[Items listed in a dataset]
-- Opening Marker --

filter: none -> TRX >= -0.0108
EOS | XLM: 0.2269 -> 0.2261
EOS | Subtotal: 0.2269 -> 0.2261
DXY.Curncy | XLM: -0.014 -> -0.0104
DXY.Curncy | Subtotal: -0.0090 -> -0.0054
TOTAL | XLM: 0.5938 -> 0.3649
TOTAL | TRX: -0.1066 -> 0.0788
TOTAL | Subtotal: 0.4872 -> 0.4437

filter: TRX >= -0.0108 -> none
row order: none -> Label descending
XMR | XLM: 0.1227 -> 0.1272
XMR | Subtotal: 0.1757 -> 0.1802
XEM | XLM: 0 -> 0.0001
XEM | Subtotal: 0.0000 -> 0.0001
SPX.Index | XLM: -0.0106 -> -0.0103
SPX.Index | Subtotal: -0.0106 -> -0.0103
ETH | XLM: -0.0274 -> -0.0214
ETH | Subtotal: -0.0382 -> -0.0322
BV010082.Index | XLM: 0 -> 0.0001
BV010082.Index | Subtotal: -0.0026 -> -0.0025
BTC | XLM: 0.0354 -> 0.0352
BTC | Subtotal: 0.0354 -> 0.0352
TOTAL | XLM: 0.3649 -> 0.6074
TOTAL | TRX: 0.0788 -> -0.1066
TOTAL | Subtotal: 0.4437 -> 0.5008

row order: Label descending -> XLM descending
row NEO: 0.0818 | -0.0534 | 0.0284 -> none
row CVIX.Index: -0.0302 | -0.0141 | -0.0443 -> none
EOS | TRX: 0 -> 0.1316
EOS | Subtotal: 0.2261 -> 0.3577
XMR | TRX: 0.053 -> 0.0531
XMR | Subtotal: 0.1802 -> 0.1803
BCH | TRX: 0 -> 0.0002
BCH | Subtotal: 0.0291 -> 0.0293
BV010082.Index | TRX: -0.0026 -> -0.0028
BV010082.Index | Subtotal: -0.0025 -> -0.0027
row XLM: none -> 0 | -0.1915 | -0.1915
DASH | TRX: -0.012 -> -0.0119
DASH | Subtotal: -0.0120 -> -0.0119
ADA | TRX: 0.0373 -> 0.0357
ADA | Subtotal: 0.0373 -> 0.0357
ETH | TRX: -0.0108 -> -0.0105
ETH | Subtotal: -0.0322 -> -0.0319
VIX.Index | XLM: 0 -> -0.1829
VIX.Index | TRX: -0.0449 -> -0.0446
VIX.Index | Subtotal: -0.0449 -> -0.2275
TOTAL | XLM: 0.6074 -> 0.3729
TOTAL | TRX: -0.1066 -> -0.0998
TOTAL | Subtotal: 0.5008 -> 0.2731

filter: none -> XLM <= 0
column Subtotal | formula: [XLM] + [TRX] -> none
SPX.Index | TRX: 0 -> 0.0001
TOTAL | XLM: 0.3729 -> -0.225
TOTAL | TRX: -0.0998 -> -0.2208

-- Closing Marker --

→ Work required
Word for word, repeat the data from its first line through the line with "TOTAL | TRX: -0.1066 -> 0.0788", including both of those lines and no others.

→ Answer section
filter: none -> TRX >= -0.0108
EOS | XLM: 0.2269 -> 0.2261
EOS | Subtotal: 0.2269 -> 0.2261
DXY.Curncy | XLM: -0.014 -> -0.0104
DXY.Curncy | Subtotal: -0.0090 -> -0.0054
TOTAL | XLM: 0.5938 -> 0.3649
TOTAL | TRX: -0.1066 -> 0.0788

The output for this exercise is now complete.